* **Input records**

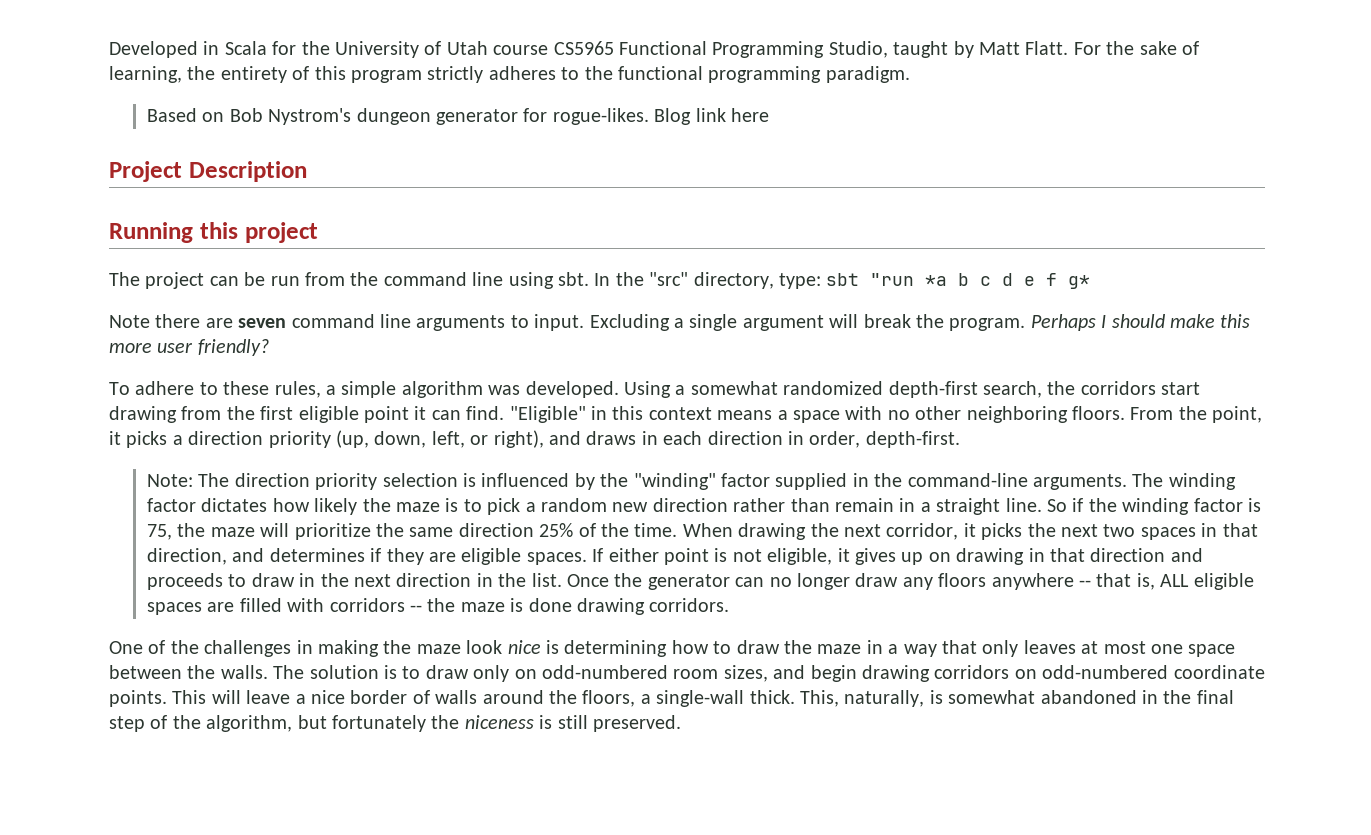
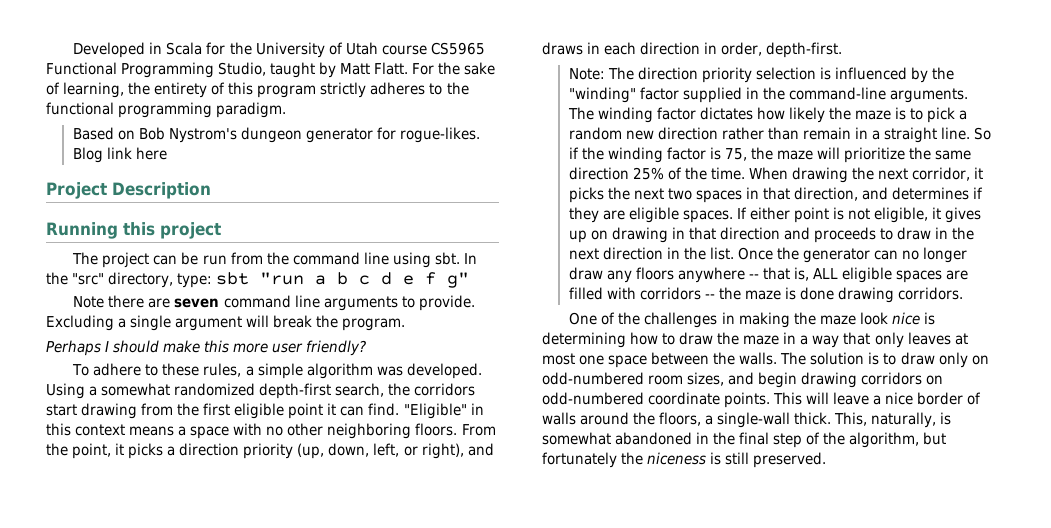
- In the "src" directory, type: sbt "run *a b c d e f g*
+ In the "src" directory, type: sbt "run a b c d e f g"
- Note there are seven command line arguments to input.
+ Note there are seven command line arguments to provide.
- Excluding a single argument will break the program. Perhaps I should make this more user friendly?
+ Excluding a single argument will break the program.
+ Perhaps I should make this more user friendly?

* **Exercise brief**
Everything in the material except the pictures should be restated word for word.

* **Response to the task**
- In the "src" directory, type: sbt "run *a b c d e f g*
+ In the "src" directory, type: sbt "run a b c d e f g"
- Note there are seven command line arguments to input.
+ Note there are seven command line arguments to provide.
- Excluding a single argument will break the program. Perhaps I should make this more user friendly?
+ Excluding a single argument will break the program.
+ Perhaps I should make this more user friendly?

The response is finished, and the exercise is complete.